Where the majority of Crichton's Westworld and Heffron's Futureworld revolved around the humans' journey to this chaotic fantasyland, HBO's series revival of Crichton's original concept – the first season of which is dubbed The Maze – is more interested in trying to comprehend the artificial minds that're molded in the name of entertainment. It's peak "prestige television" – taking ideas that were originally presented in the form of pure pulp and fleshing them out into philosophical treatises on the nature of self, and what it means to be sentient. HBO's Westworld is probably more Philip K. Dick than it is Michael Crichton, but certainly has fun tipping a dusty brim toward its source (a Medievalworld statue! Yul Brynner's gunman! The samurai!).

While Crichton was always generous when giving journalists a peek behind the sausage factory doors of Westworld's production, he was also candid about how his film was cut by ten minutes in post to achieve a PG rating. The HBO series feels like the logical reclamation of Crichton's original vision, which was just as much about how human beings were granted a freedom to exercise their cruelest impulses in this manufactured Wild West, choosing between whether they wanted to be an upstanding sheriff or the local outlaw, who kills and rapes at will. It's an insight into impulse that horror filmmakers like Eli Roth would take to the most extreme extent in his Hostel pictures ('05, '07), where the world's 1% pay for the opportunity to torture and kill an innocent person, free of any consequences. There's a reason Dolores Abernathy (Evan Rachel Wood) – a synthetic host who lives out a peaceful existence with her rancher father (Louis Hertham) – is the first character we meet, questioned by one of her creators (Jefferey Wright). The show is much more about the emotional and physical damage inflicted by humans in their pursuit of pleasure, than it is the pleasure itself.

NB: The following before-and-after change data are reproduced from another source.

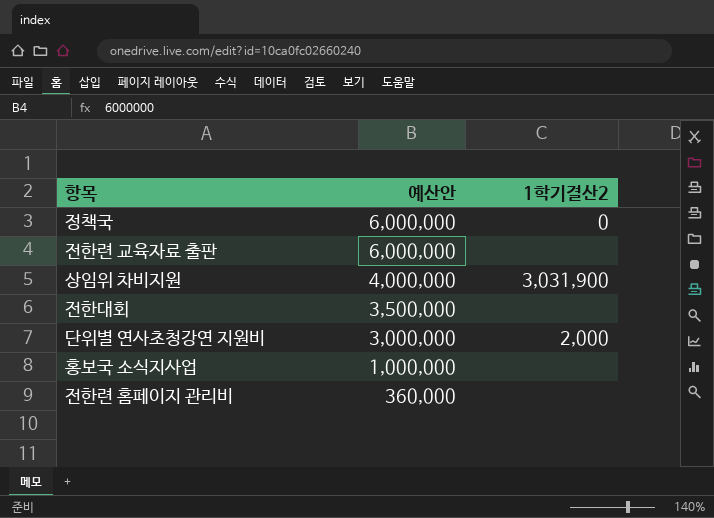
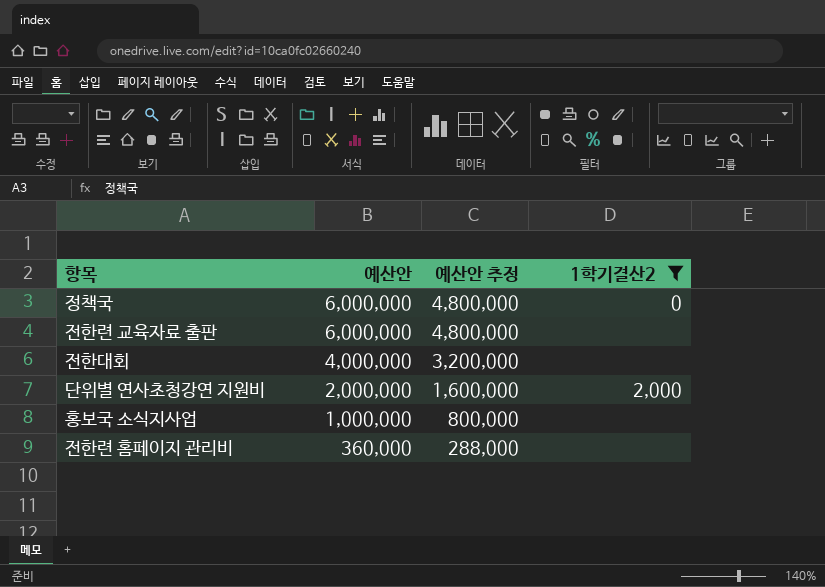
filter: none -> 1학기결산2 != 3,031,900
column 예산안 추정 | formula: none -> [예산안] * 0.8
전한대회 | 예산안: 3,500,000 -> 4,000,000
단위별 연사초청강연 지원비 | 예산안: 3,000,000 -> 2,000,000

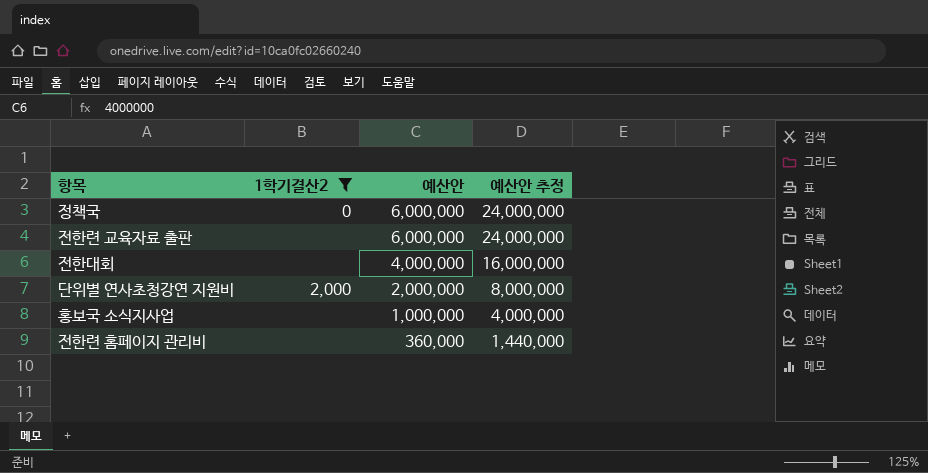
column 1학기결산2 | position: 4 -> 2
column 예산안 추정 | formula: [예산안] * 0.8 -> [예산안] * 4

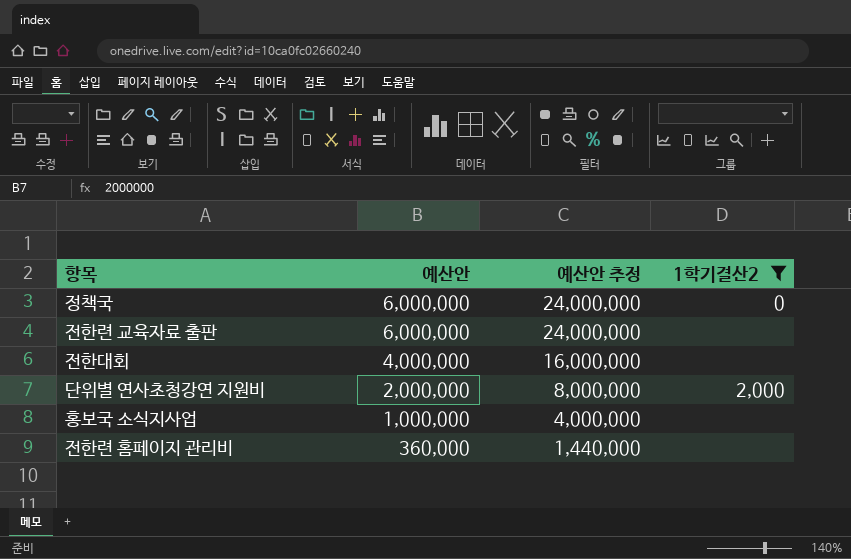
column 1학기결산2 | position: 2 -> 4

This is what makes the HBO series so compelling – it knows what we're innately wondering when watching Crichton's now antiquated piece of pop pulp ("do these robots have feelings about any of this?") and grants the androids interior lives that are thoroughly explored. It also spends plenty of time fleshing out the political struggles behind the scenes of this great attraction – from its mastermind (Anthony Hopkins), down to the lowly scientists (such as Wright) who interpret the endless data they mine from watching these machines essentially live out the same day over and over again. Then – as if unsatisfied with simply expanding the universe – series heads Jonathan Nolan (The Dark Knight) and Lisa Joy (Pushing Daisies) take Crichton's iconography and upend it. No longer is the Man in Black (played here by Ed Harris) just a figure of intimidation, he represents the end result of when humans finally decode this "maze" their experiencing. To give any more away would ruin the series' many twists and turns; a labyrinth of interrogation extracted from what began as nothing more than a $1 million matinee diversion.

In the end, Westworld might be the greatest example of what made Crichton such a ubiquitous cornerstone of pop culture; a scribe who we may still not give enough credit to. Like Larry Cohen (Q: The Winged Serpent ['82], The Stuff ['85]), he was king of the narrative hook. Nolan and Joy simply took that riff and updated it for the modern audience, stuffing it with even bigger ideas and then molding it into a ten-episode structure, supported by Executive Producer J.J. Abrams' affinity for Mystery Box storytelling. Just as love ends up transcending time and memory by the end of The Maze, the narrative conceit of Westworld is one that's transmutated through generations, only to end up delivering what its author always intended: heady sci-fi that transports us to an arena not our own, where violent delights and the questioning of existence await.